» Your goal: Below are the entries; tally the lines holding the string "total" and give only that figure.

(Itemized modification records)
++++++++++

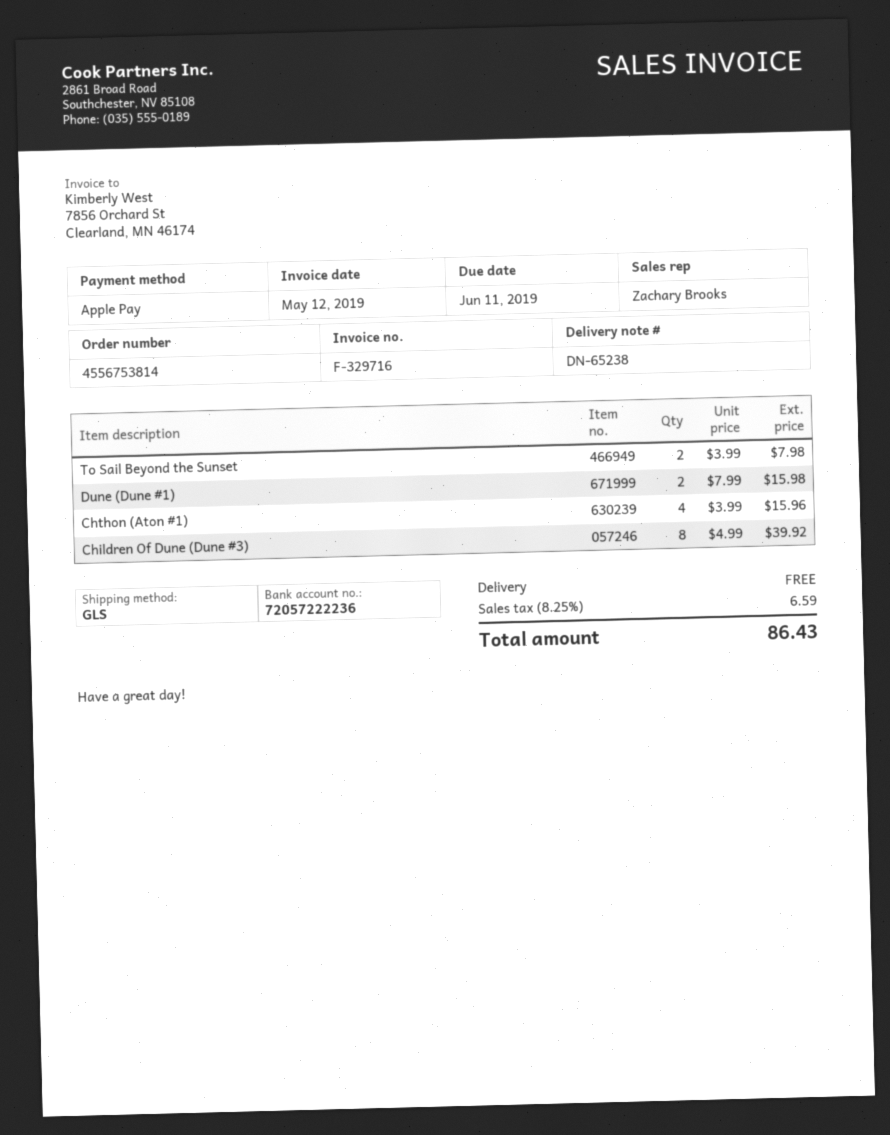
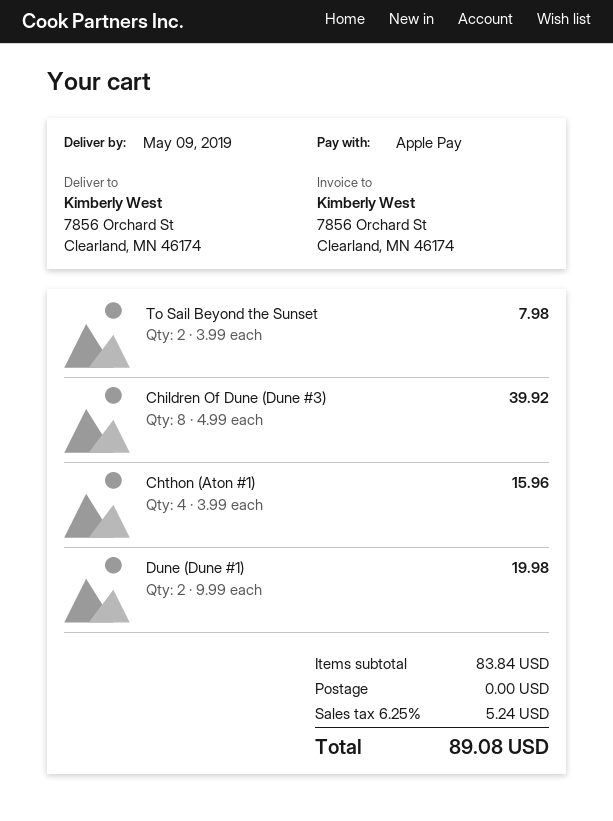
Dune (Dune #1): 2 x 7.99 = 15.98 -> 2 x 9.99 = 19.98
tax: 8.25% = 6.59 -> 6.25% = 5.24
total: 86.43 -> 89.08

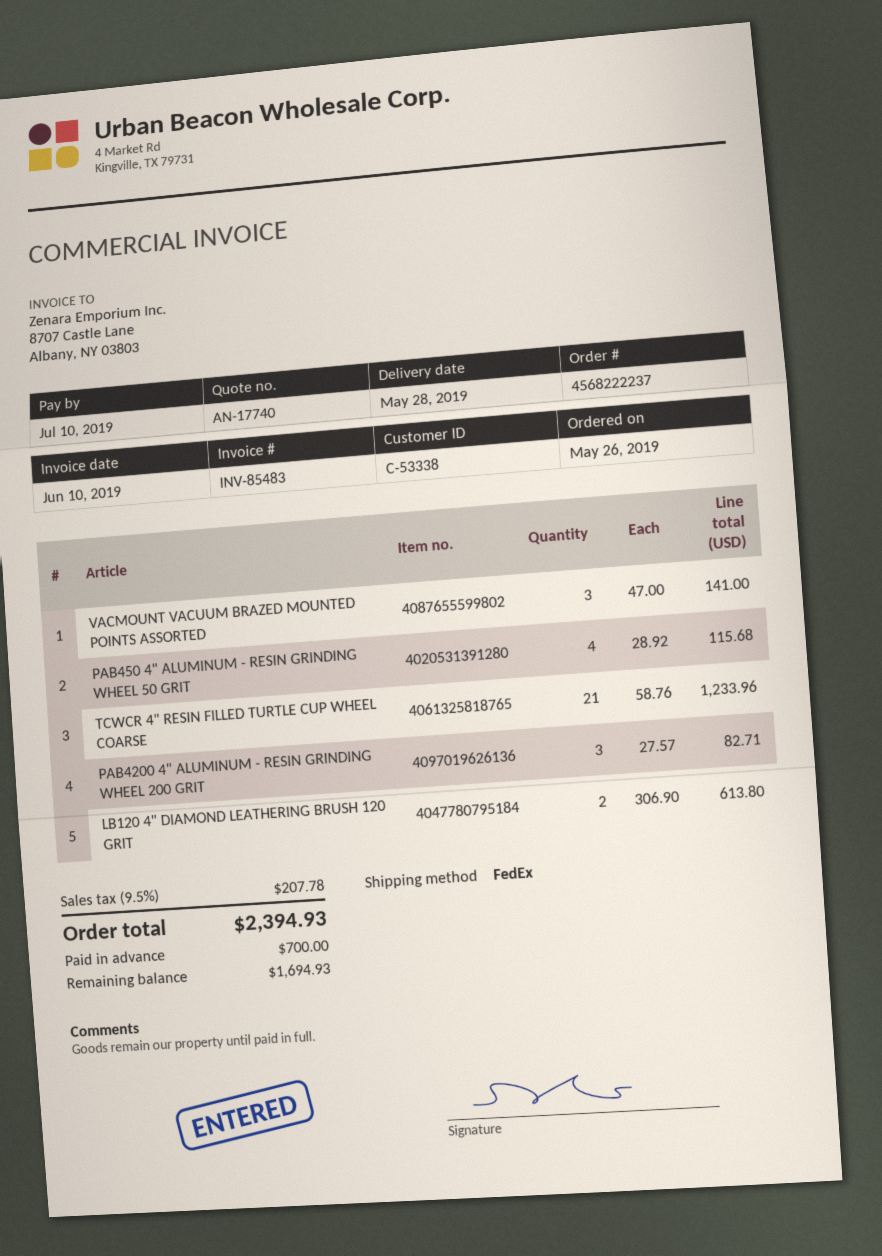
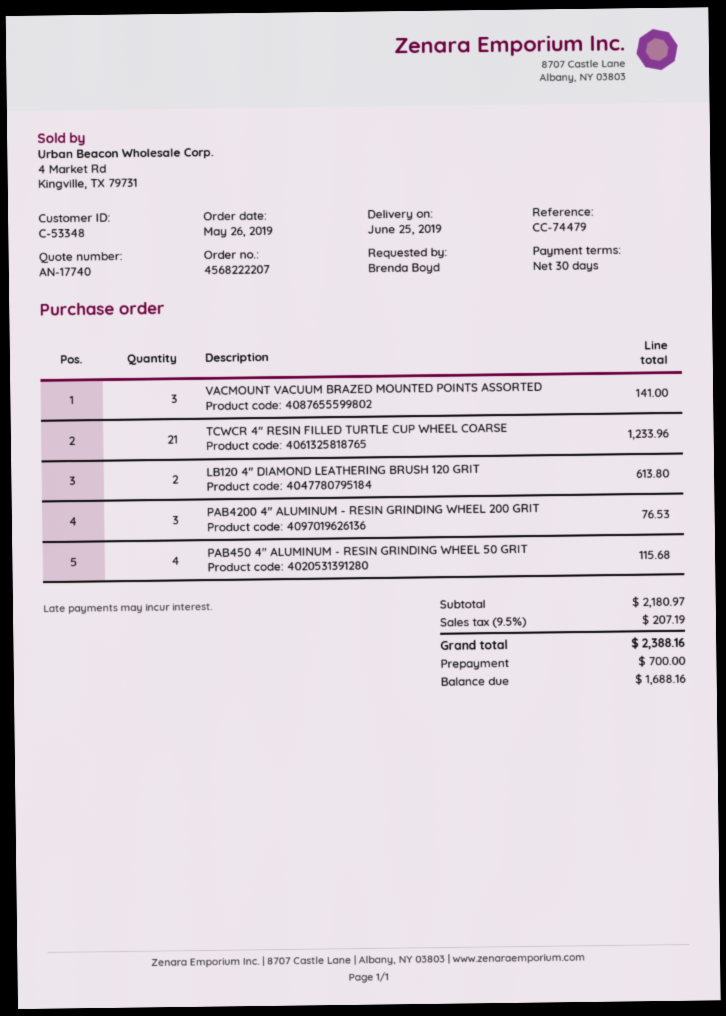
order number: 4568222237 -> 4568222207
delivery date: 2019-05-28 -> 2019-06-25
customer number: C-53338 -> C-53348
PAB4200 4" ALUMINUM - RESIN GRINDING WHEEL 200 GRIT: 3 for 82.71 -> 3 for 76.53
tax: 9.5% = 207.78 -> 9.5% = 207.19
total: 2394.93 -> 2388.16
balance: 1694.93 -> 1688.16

++++++++++

» Exercise result: 2